Per l’Ato1 di Viterbo, ha dichiarato Mattei, 37 interventi devono essere eseguiti dai gestori del servizio idrico integrato con fondi derivati da tariffa “L’assessore regionale – dice Parroncini – si rende conto di quello che dice? Conosce la situazione finanziaria della spa pubblica? E quella dei Comuni? Mattei sa benissimo che con le tariffe attuali coprire i costi dei dearsenificatori è impossibile. La sua volontà è quindi quella di aumentarle, cioè di mettere ancora le mani nelle tasche dei cittadini. Bella novità a soli sette mesi dalla scadenza della proroga: ormai è fuori tempo massimo”.

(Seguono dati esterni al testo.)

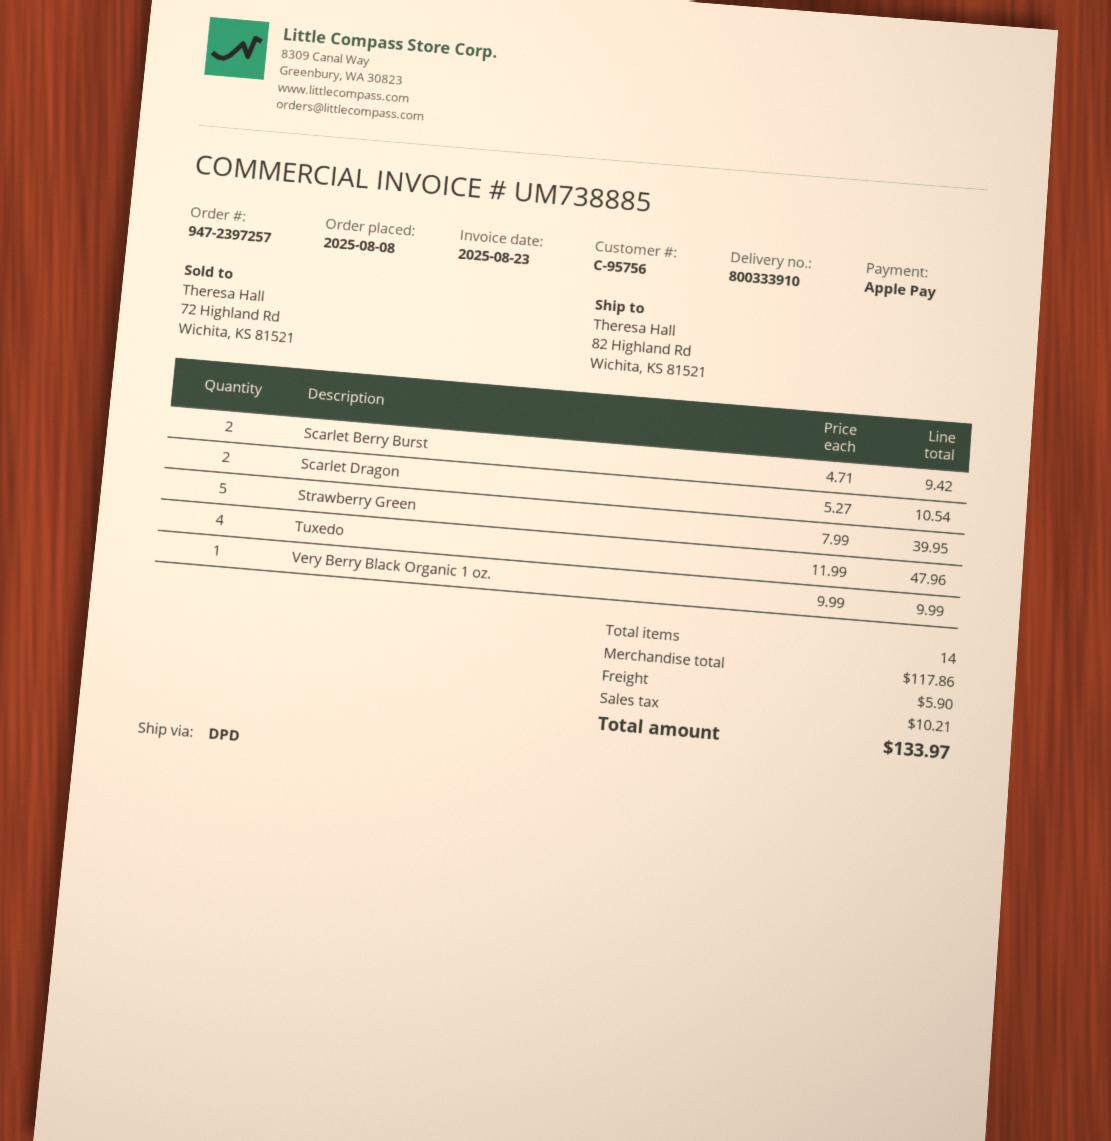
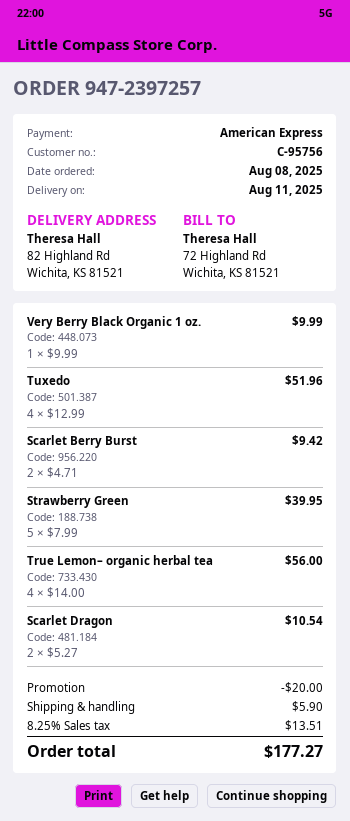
payment method: Apple Pay -> American Express
Tuxedo: 4 x 11.99 = 47.96 -> 4 x 12.99 = 51.96
True Lemon– organic herbal tea: none -> 4 x 14.00 = 56.00
discount: none -> 20.00
tax: 10.21 -> 13.51
total: 133.97 -> 177.27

“L’assessore regionale e la Polverini, commissario straordinario per l’emergenza, ricordino che hanno un obbligo preciso: finanziare con fondi regionali tutti gli interventi, non solo nei Comuni con l’arsenico oltre 20. Dal 1 gennaio 2013 il limite consentito dell’Ue sarà infatti di 10: la Regione trovi i soldi e li dia agli enti locali. Scaricare la gestione commissariale sulle spalle di una spa disastrata e di amministrazioni economicamente con l’acqua alla gola – conclude Parroncini – è da perfetti irresponsabili. Su una cosa può stare tranquillo: di certo noi non resteremo a guardare”.